DIRECTIONS FOR THIS TASK
Every line of the material below in which "font" shows up is to be located and copied.

EXERCISE MATERIAL section start

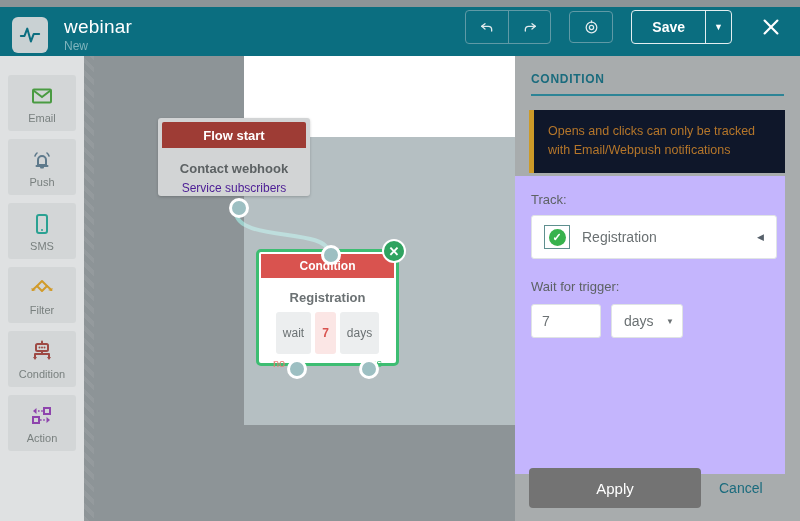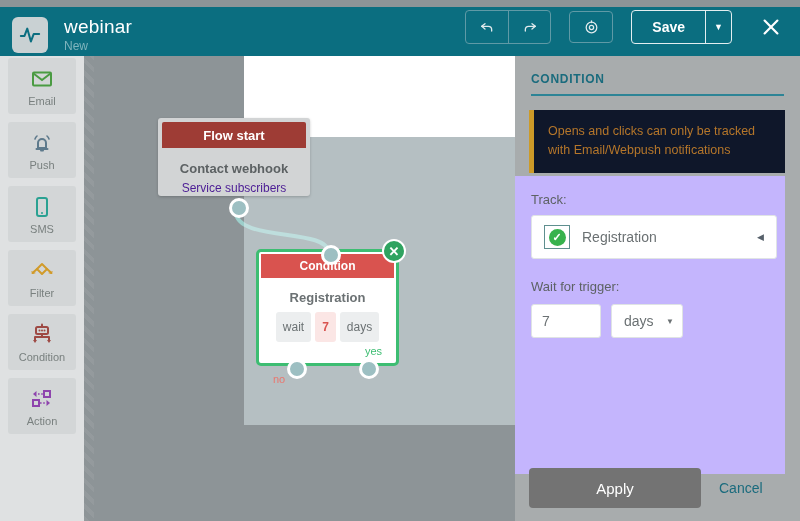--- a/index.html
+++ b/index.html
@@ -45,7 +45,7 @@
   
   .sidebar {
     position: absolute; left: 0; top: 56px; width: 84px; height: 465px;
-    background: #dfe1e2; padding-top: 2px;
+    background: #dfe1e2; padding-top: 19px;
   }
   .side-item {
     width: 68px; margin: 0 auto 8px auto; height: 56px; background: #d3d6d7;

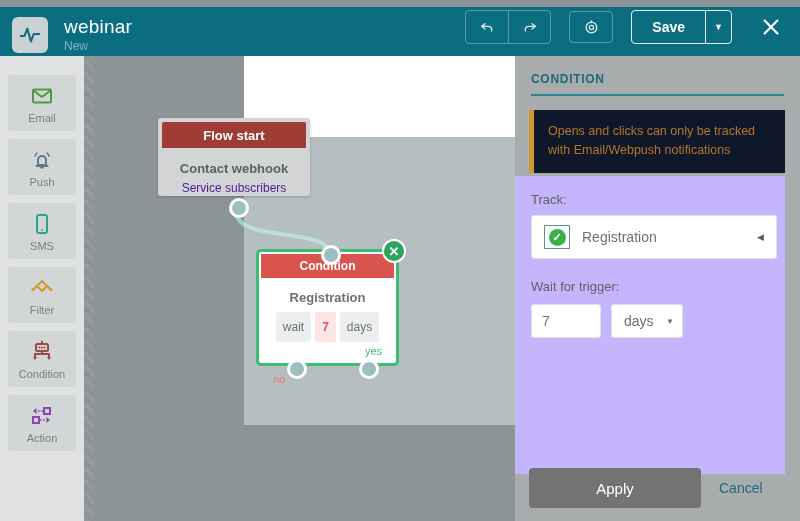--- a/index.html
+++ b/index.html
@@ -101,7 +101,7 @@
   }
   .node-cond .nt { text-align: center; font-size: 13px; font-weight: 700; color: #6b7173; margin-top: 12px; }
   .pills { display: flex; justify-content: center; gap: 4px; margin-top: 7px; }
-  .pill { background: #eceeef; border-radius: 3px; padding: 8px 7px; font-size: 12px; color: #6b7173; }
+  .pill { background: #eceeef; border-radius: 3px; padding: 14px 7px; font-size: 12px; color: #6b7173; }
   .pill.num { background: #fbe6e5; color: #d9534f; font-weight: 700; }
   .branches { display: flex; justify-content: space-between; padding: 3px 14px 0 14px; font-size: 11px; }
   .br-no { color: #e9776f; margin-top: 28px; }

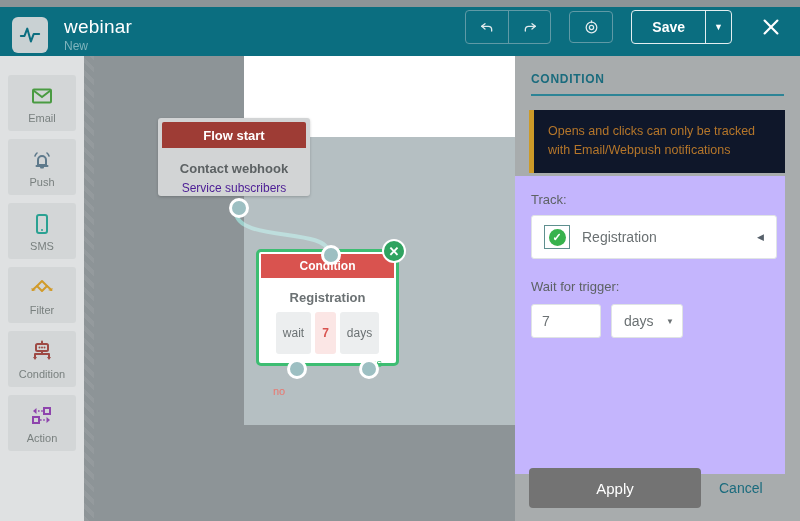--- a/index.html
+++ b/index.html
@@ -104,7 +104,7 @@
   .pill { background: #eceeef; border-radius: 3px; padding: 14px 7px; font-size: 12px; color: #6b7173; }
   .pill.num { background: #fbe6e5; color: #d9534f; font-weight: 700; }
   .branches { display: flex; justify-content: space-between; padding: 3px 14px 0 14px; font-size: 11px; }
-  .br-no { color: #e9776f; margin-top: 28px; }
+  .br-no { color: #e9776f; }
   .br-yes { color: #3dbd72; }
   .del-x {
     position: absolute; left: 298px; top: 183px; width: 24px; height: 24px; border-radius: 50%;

EXERCISE MATERIAL section end

RESPONSE TO THIS EXERCISE
   .node-cond .nt { text-align: center; font-size: 13px; font-weight: 700; color: #6b7173; margin-top: 12px; }
-  .pill { background: #eceeef; border-radius: 3px; padding: 8px 7px; font-size: 12px; color: #6b7173; }
+  .pill { background: #eceeef; border-radius: 3px; padding: 14px 7px; font-size: 12px; color: #6b7173; }
   .pill.num { background: #fbe6e5; color: #d9534f; font-weight: 700; }
   .branches { display: flex; justify-content: space-between; padding: 3px 14px 0 14px; font-size: 11px; }
   .pill { background: #eceeef; border-radius: 3px; padding: 14px 7px; font-size: 12px; color: #6b7173; }
   .pill.num { background: #fbe6e5; color: #d9534f; font-weight: 700; }
   .branches { display: flex; justify-content: space-between; padding: 3px 14px 0 14px; font-size: 11px; }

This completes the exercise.